The limited product offering made sense, as AMI focused mostly on other brands by this time: In 1974 AMI built just 145 Matadors in total. Their sales were mostly to die-hard American car fans, as AMI Ramblers were the only U.S.-designed cars available on the market. There was considerable lag in the production process. Matador revisions debuted in the U.S., the kits were adjusted, and then had to be packaged and shipped to Australia. Often times a 1972 was assembled and sold as a 1973. In 1974 for example, AMI had enough 1973 kits for the year and simply called it a 1974. This strategy continued in 1975, as AMI was particularly fond of the 1973 version. The Matador line was discontinued by AMI after the 1977 model year, though the sedan and wagon were still US market 1974s. By then AMI was about finished producing anything American, as it became a subsidiary of Toyota in 1985.

The Matador found a couple of smaller markets too, in Norway and the United Kingdom. U.S. market Matadors were imported by a company in Norway called Kolberg & Caspary AS, a firm that imported various cars and machinery since its establishment in 1906. The company had two dealerships (Oslo and Drammen), which sold a lineup of Hornets, Javelins, and Matadors. The company still exists today and is still importing cars, boats, and construction equipment.

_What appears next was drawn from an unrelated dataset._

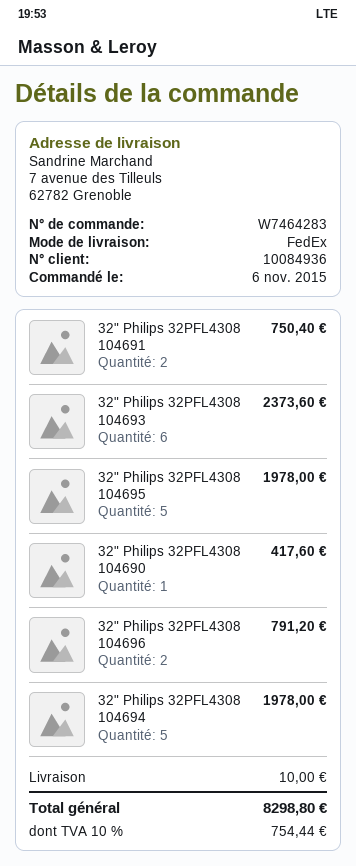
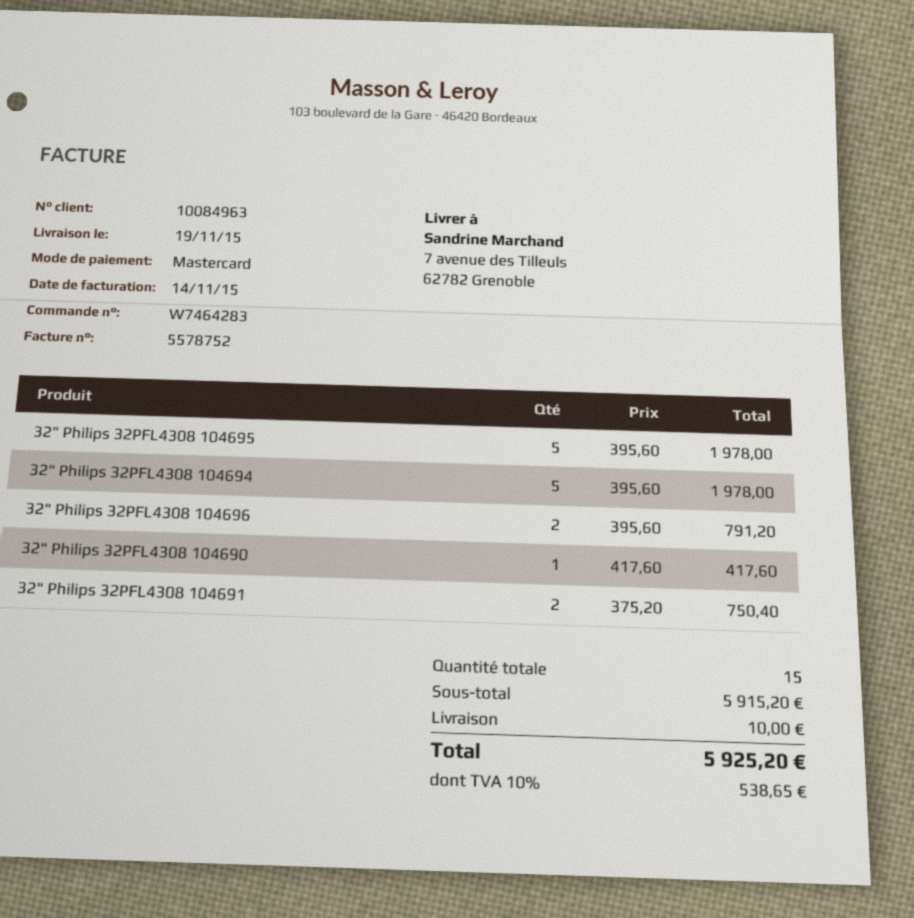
customer number: 10084936 -> 10084963
32" Philips 32PFL4308 104693: 6 for 2373.60 -> none
tax: 10% = 754.44 -> 10% = 538.65
total: 8298.80 -> 5925.20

In the United Kingdom, those very special select Britons who wanted an American car were offered the Matador, again branded as a Rambler. Imported via Rambler Motors (A.M.C.) in London, the dealership also sold the Javelin, and both four-door versions of the Ambassador. U.K. AMCs were shipped directly from Kenosha with right-hand drive, apart from the Javelin that was too niche to bother converting.

Here, the right-hand drive layout was a unique design to the U.K. market cars and did not share the USPS/Australian Ambassador dash. Once they arrived at the port, all examples had their plastic dash trim removed and replaced with a more luxurious burled walnut. The walnut tradition went back some time, as previously imported Rebels and prior-gen Ambassadors had the same treatment. The U.K. AMC sales wound down in 1977, and all final year cars were left-hand drive.

And there we conclude the AMC Matador story. A midsize from Kenosha that touched many across the globe, assembled by many different hands. Look for separate coverage of VAM and AMI soon, perhaps as some Abandoned History.